• **What you should do**: Extract verbatim every line from the one containing "text-align: center ->" to the final line of the records below, inclusive, and exclude all pictures.

• **Dataset content**:
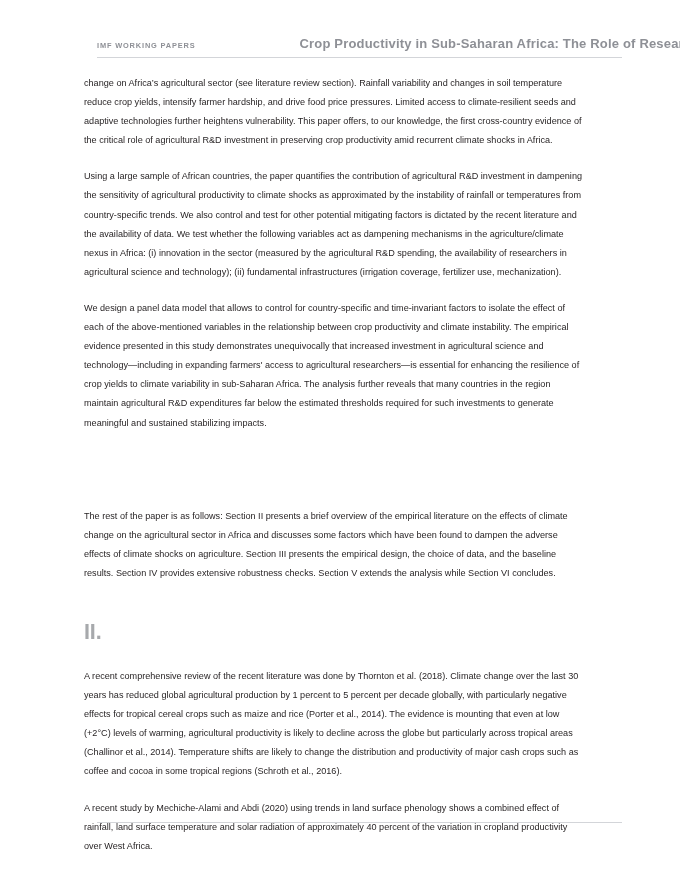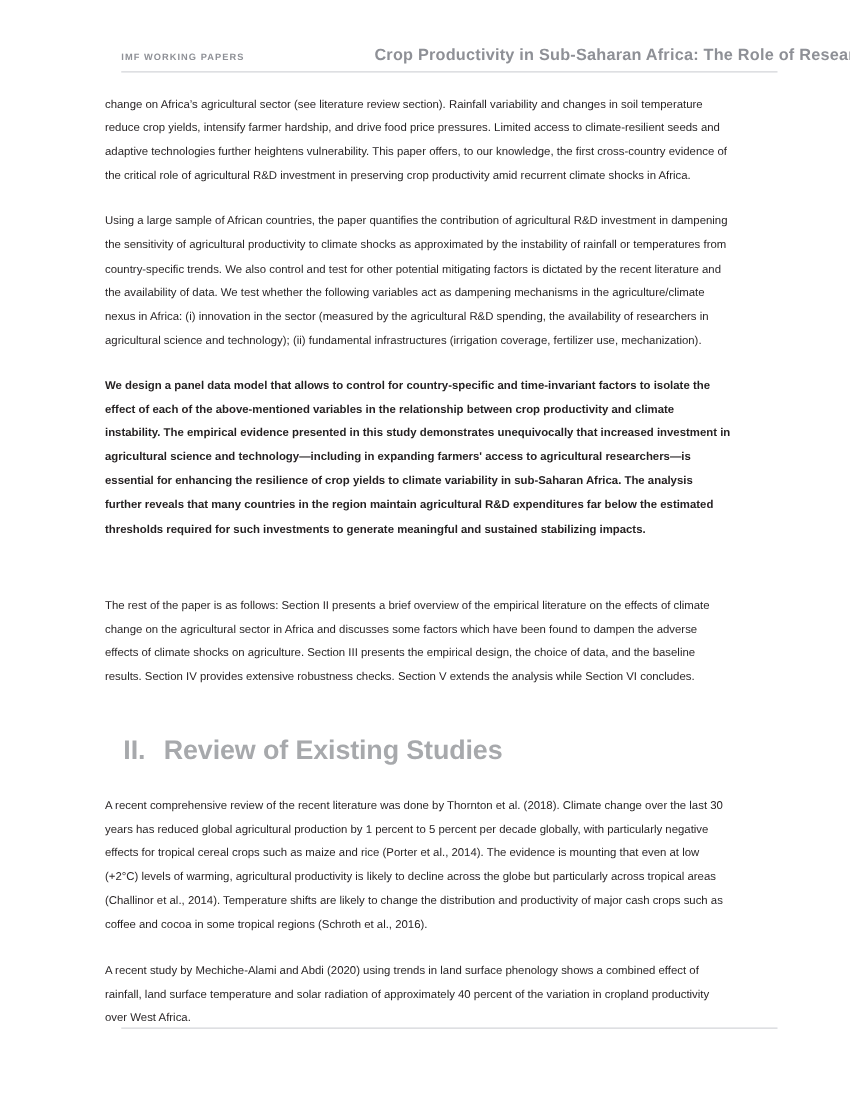"We design a panel data" p.body-par.gap-after { font-weight: bold -> none; margin-bottom: 42px -> 74px }
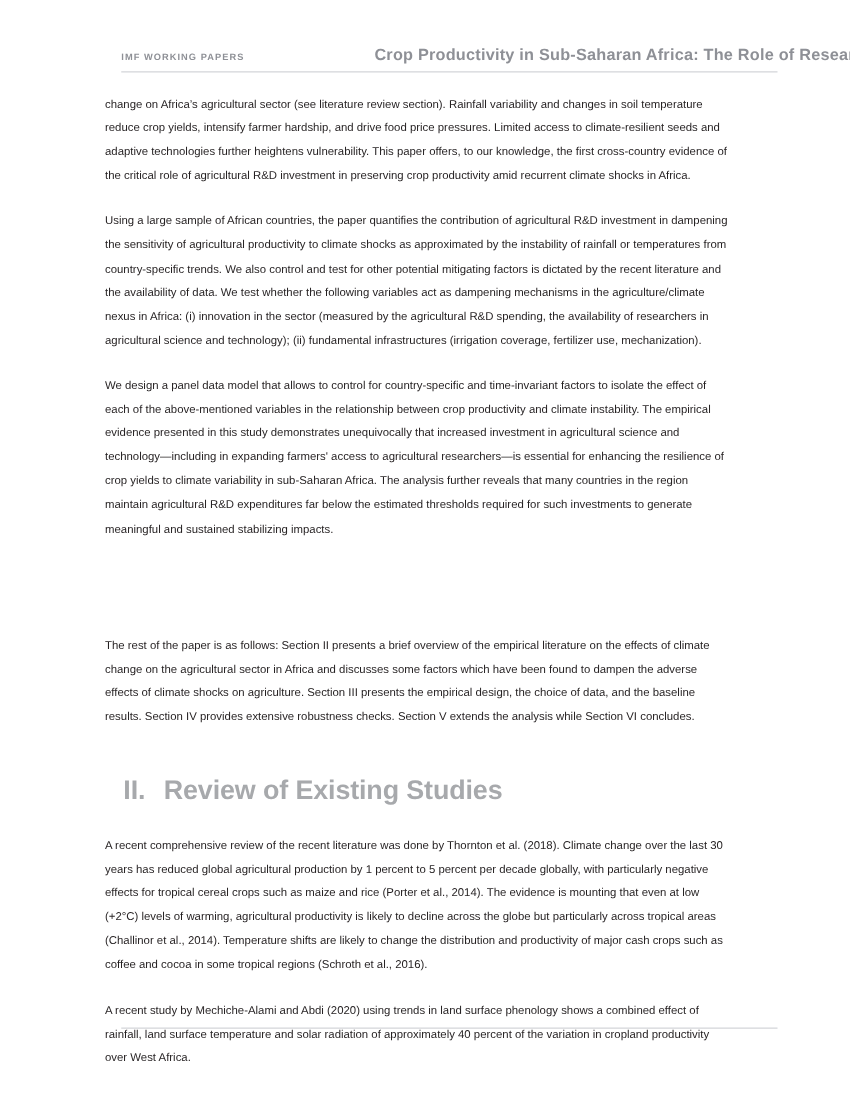"II." h2.section-heading .sec-num { text-align: center -> none }
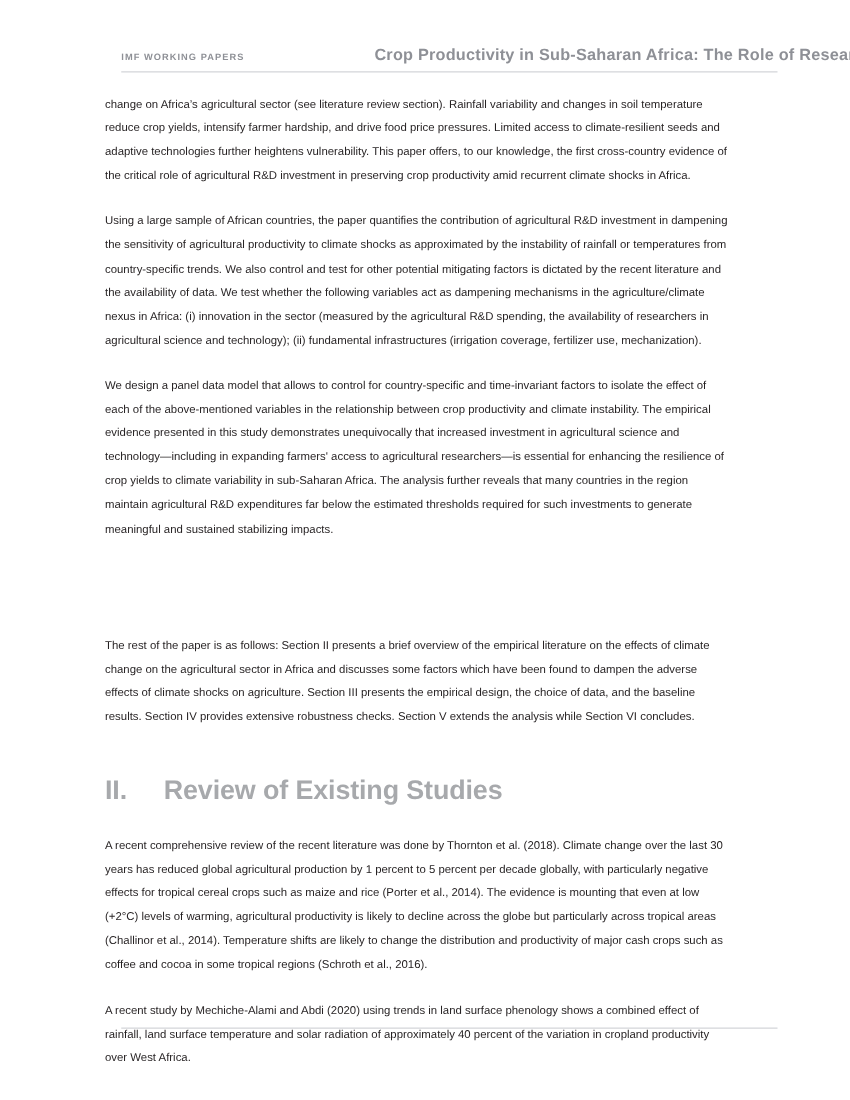"Review of Existing Studies" span.sec-title { html: <span>Review of Existing Studies</span> -> none }
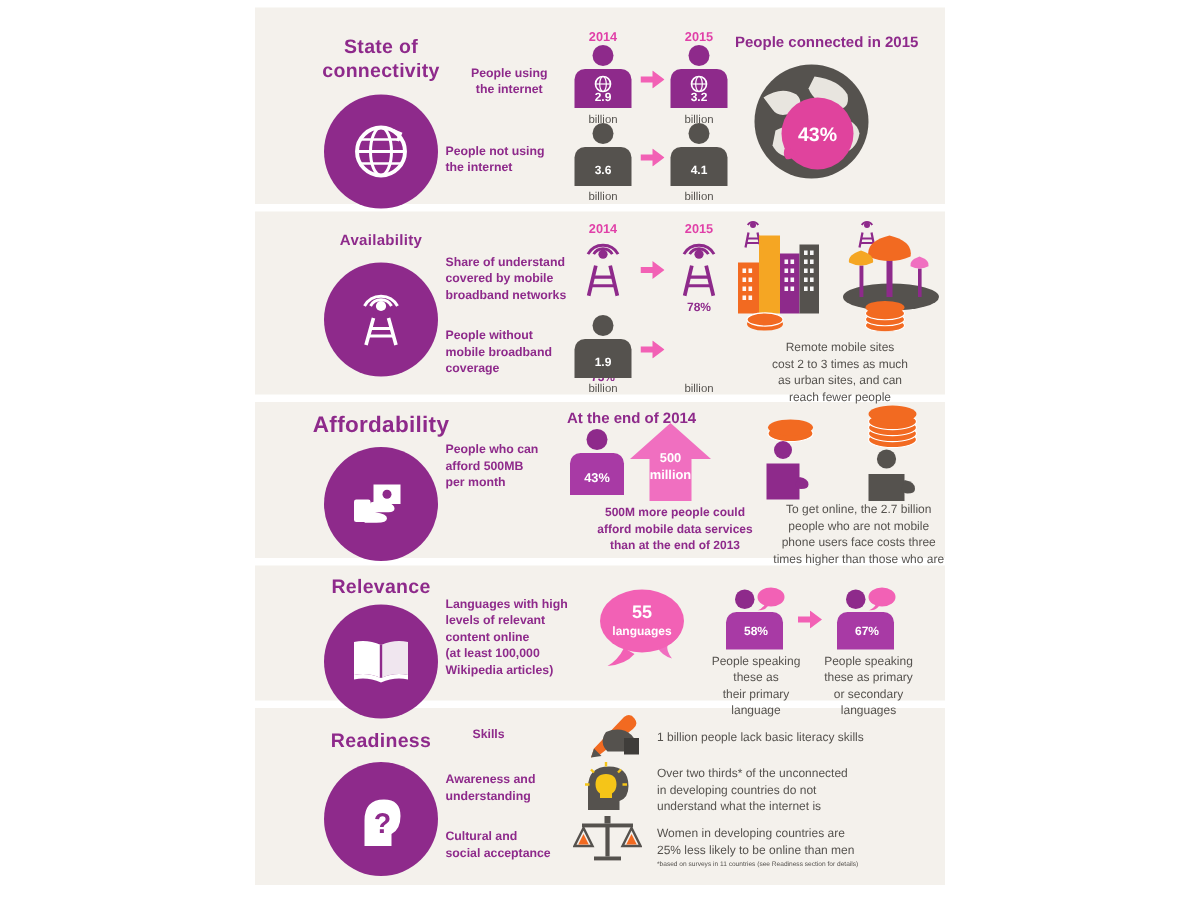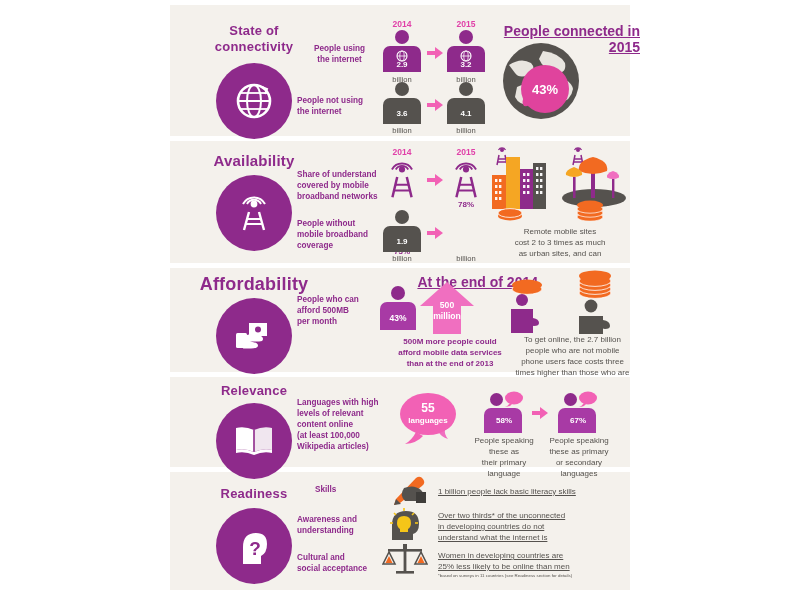"People connected in 2015" .headpink { font-size: 14px -> 10px; text-align: right -> left; text-decoration: underline -> none }
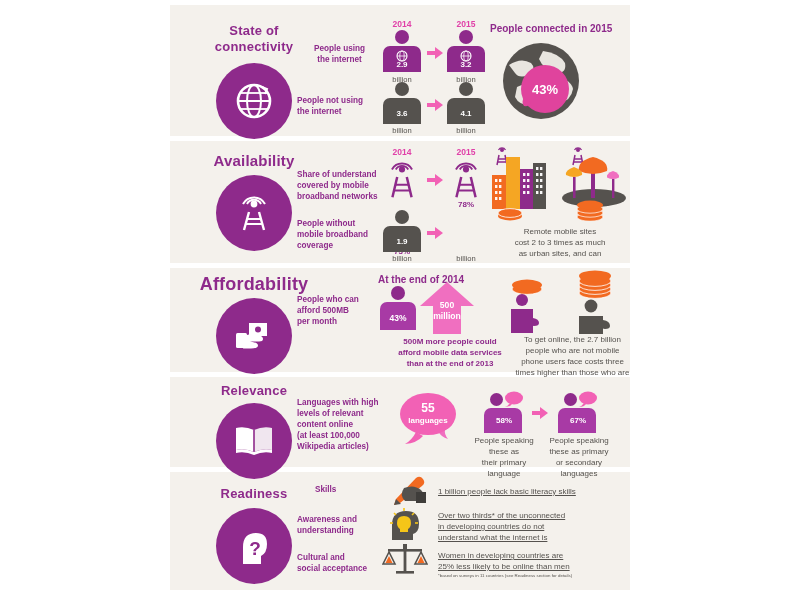"Availability" div.lefttitle { font-size: 15px -> 10px }
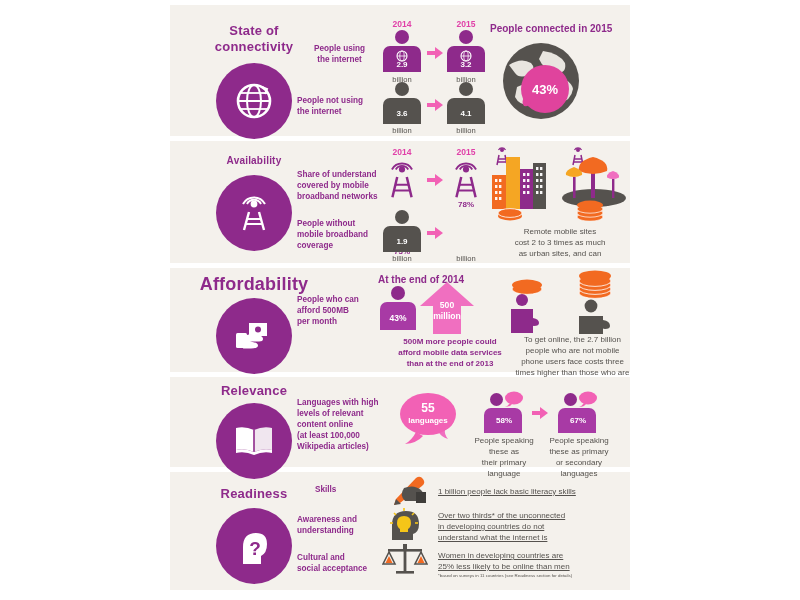"reach fewer people" div { html: none -> <div>reach fewer people</div> }
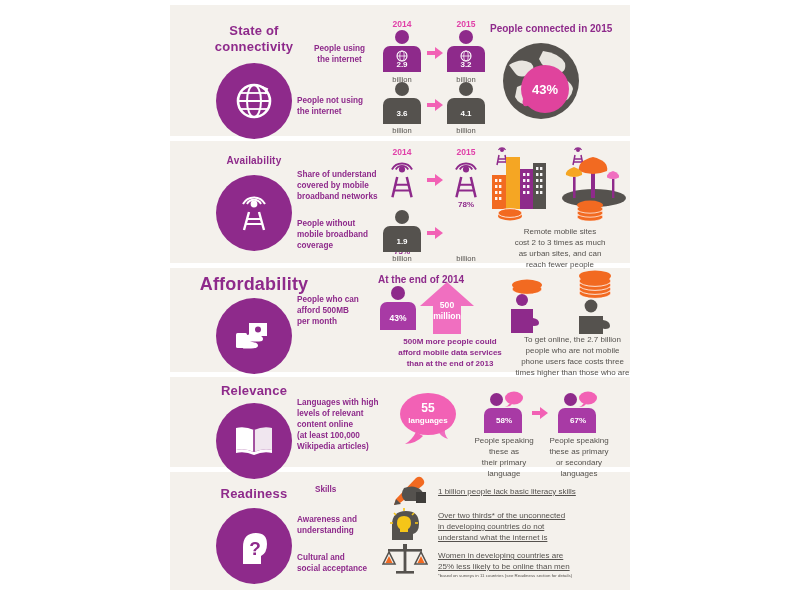"Affordability" div.lefttitle { font-size: 18px -> 15px }
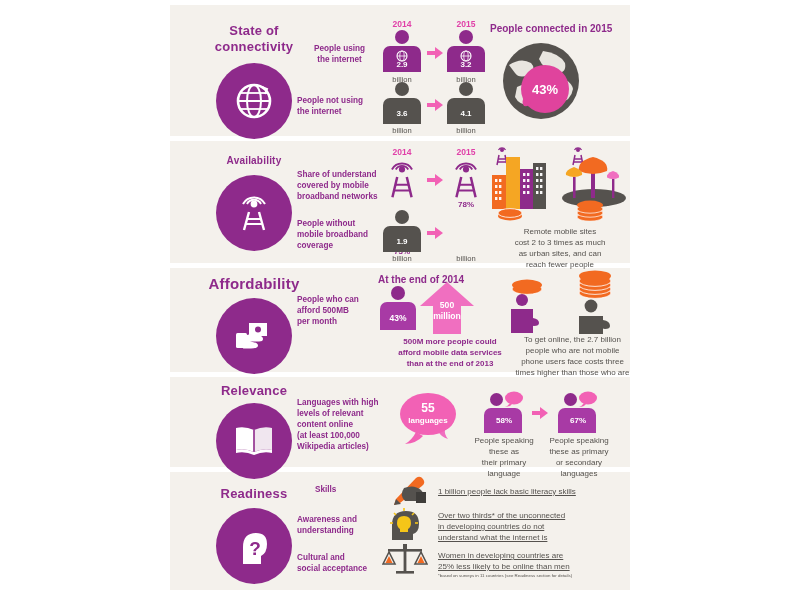"1 billion people lack basic" .graytext.left { text-decoration: underline -> none }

• **Answer space**:
"II." h2.section-heading .sec-num { text-align: center -> none }
"Review of Existing Studies" span.sec-title { html: <span>Review of Existing Studies</span> -> none }
"People connected in 2015" .headpink { font-size: 14px -> 10px; text-align: right -> left; text-decoration: underline -> none }
"Availability" div.lefttitle { font-size: 15px -> 10px }
"reach fewer people" div { html: none -> <div>reach fewer people</div> }
"Affordability" div.lefttitle { font-size: 18px -> 15px }
"1 billion people lack basic" .graytext.left { text-decoration: underline -> none }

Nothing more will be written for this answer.